Headline consumer inflation ticked up to 3% year on year in December from 2.9% in November, with housing and food major contributors, Statistics South Africa data showed on Wednesday. Economists polled by Reuters had expected a rate of 3.2%, still well below 4.5% — the level the South African Reserve Bank aims for.
“The smaller-than-expected rise in South Africa’s headline inflation rate … combined with the recent recovery in the rand, supports our view that the Sarb can continue with its easing cycle,” said David Omojomolo, Africa economist at Capital Economics. Average inflation for 2024 was 4.4%, the lowest level in four years.

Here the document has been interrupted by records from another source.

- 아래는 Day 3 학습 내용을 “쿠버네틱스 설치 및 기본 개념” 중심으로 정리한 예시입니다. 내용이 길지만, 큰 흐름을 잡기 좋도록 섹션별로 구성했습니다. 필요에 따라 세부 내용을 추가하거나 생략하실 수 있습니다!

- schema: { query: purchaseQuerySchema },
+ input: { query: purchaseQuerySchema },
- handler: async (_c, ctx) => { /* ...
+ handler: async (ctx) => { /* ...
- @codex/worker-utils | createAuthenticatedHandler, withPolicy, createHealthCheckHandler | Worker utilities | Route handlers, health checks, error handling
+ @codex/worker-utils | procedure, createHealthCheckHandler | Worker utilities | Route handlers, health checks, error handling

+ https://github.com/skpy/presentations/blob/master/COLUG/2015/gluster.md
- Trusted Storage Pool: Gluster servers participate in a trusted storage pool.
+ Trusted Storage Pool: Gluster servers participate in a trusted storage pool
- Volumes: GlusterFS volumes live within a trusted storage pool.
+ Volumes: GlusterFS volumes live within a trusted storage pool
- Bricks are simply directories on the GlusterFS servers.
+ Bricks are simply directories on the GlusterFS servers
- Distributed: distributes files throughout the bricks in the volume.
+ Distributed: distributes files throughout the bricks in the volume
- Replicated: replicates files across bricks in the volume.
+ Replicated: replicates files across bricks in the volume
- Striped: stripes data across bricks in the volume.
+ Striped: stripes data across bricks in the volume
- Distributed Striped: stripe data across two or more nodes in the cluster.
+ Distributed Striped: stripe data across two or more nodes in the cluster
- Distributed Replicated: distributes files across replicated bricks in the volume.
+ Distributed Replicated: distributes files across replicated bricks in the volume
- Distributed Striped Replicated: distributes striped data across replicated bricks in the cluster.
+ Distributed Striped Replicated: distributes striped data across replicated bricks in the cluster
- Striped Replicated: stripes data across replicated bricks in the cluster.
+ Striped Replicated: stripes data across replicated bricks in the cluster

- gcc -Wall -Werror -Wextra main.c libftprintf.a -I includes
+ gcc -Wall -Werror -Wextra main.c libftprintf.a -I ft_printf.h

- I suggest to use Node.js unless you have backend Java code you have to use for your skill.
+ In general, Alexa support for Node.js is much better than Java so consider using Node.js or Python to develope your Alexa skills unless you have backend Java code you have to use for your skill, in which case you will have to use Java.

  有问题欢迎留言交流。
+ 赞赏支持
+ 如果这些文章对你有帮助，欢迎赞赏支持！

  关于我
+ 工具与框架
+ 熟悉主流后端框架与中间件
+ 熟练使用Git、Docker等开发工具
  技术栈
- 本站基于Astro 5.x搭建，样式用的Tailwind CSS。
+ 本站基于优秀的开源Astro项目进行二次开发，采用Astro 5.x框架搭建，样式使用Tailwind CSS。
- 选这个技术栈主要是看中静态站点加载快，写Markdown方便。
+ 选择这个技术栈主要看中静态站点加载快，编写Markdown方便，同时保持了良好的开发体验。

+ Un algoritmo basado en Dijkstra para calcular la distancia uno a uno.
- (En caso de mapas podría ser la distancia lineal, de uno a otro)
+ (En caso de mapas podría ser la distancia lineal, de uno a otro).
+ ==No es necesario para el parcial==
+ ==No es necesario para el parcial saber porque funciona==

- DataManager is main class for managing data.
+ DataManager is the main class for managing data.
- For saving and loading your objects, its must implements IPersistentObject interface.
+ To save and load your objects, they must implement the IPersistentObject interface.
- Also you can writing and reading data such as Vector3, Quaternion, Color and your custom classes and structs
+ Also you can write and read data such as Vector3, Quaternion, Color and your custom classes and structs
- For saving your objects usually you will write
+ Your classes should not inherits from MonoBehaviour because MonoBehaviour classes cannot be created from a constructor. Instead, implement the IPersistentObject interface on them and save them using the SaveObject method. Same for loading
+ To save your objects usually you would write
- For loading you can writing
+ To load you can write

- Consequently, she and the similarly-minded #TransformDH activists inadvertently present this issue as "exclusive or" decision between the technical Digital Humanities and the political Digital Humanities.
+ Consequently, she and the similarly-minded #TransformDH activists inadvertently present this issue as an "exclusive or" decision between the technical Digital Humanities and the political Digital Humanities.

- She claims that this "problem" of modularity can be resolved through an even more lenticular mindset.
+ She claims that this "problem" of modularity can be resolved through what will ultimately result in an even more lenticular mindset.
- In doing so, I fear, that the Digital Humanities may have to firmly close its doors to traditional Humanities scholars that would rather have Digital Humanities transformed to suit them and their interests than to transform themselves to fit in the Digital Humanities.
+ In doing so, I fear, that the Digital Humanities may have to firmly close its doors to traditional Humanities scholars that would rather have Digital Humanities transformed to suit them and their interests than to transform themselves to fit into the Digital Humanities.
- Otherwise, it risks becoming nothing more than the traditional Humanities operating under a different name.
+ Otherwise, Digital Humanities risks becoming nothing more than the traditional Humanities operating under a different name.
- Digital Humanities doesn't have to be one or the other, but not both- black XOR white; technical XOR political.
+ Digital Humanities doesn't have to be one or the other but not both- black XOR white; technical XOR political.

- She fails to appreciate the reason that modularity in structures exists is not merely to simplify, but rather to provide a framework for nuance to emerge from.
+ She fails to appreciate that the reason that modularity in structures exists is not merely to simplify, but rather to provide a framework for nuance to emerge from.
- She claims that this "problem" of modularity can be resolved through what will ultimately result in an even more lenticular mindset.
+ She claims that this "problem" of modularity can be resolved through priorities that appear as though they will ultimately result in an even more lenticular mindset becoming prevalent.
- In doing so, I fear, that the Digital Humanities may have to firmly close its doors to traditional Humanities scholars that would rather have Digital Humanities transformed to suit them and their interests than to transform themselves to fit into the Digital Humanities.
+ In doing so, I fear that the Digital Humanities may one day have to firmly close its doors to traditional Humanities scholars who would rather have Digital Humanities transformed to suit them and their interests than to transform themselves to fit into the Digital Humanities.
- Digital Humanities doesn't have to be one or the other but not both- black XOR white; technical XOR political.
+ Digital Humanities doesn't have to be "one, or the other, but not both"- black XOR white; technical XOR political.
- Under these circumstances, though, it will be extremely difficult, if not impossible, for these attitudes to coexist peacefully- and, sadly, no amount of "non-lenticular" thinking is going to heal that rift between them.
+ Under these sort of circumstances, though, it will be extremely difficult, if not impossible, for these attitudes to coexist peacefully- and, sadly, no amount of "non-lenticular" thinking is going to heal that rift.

Economists expect the Reserve Bank’s monetary policy committee to deliver another 25 basis point rate cut at its next policy announcement on 30 January. It cut interest rates by 25 basis points at its last two policy meetings in September and November.
Modest price pressures
Annual core inflation, which excludes food and energy prices, came in below expectations at 3.6% in December, reflecting modest underlying price pressures.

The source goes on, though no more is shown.